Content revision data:
☆ ☆ ☆ ☆
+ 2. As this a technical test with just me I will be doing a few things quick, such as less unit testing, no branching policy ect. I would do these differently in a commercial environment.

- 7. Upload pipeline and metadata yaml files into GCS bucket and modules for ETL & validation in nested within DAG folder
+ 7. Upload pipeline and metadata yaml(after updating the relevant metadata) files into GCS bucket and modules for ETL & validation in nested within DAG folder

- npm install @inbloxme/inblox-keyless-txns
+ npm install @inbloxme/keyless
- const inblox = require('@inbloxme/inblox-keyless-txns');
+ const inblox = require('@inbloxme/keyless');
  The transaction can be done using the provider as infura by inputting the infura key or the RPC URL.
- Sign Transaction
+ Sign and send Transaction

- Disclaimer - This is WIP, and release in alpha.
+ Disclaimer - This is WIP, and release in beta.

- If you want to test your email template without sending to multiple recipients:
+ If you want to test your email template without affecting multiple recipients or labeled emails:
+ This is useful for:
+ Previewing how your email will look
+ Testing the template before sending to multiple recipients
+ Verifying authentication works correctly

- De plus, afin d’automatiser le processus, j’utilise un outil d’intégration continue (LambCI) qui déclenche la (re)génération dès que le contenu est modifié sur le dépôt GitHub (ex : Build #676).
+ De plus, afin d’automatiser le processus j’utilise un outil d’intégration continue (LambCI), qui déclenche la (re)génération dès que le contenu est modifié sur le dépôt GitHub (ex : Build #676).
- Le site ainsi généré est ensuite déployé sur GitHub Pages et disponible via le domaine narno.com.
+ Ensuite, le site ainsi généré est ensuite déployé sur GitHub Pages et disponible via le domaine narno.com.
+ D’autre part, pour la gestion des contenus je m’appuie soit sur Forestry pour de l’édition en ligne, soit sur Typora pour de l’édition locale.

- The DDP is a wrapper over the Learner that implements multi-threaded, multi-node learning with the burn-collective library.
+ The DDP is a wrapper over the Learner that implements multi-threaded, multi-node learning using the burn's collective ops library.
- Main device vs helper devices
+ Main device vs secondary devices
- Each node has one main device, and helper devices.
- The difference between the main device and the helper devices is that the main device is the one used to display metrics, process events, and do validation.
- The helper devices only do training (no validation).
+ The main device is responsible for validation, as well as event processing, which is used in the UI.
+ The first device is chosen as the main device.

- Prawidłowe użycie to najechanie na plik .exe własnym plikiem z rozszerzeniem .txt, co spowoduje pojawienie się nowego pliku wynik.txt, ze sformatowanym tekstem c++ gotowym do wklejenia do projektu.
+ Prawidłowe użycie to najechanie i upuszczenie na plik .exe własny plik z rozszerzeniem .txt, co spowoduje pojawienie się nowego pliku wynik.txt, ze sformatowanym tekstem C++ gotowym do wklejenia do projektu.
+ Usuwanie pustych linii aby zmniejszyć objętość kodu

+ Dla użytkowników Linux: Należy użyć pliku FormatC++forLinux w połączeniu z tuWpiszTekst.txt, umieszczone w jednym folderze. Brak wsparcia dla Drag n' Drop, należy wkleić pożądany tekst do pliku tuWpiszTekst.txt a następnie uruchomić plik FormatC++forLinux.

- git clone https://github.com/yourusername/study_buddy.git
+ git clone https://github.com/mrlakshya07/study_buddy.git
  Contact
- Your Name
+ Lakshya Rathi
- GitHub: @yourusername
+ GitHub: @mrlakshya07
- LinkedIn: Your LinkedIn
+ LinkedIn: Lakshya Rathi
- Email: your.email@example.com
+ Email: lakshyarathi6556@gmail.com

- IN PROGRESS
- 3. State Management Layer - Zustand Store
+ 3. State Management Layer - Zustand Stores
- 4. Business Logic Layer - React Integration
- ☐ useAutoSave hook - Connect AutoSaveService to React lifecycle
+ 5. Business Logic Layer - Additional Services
☆ ☆ ☆ ☆
What the exercise asks:
In the entries, the line containing "- Your Name" and every line after it through the last are to be duplicated exactly, and no other line is to be included.

Output of the task:
- Your Name
+ Lakshya Rathi
- GitHub: @yourusername
+ GitHub: @mrlakshya07
- LinkedIn: Your LinkedIn
+ LinkedIn: Lakshya Rathi
- Email: your.email@example.com
+ Email: lakshyarathi6556@gmail.com

- IN PROGRESS
- 3. State Management Layer - Zustand Store
+ 3. State Management Layer - Zustand Stores
- 4. Business Logic Layer - React Integration
- ☐ useAutoSave hook - Connect AutoSaveService to React lifecycle
+ 5. Business Logic Layer - Additional Services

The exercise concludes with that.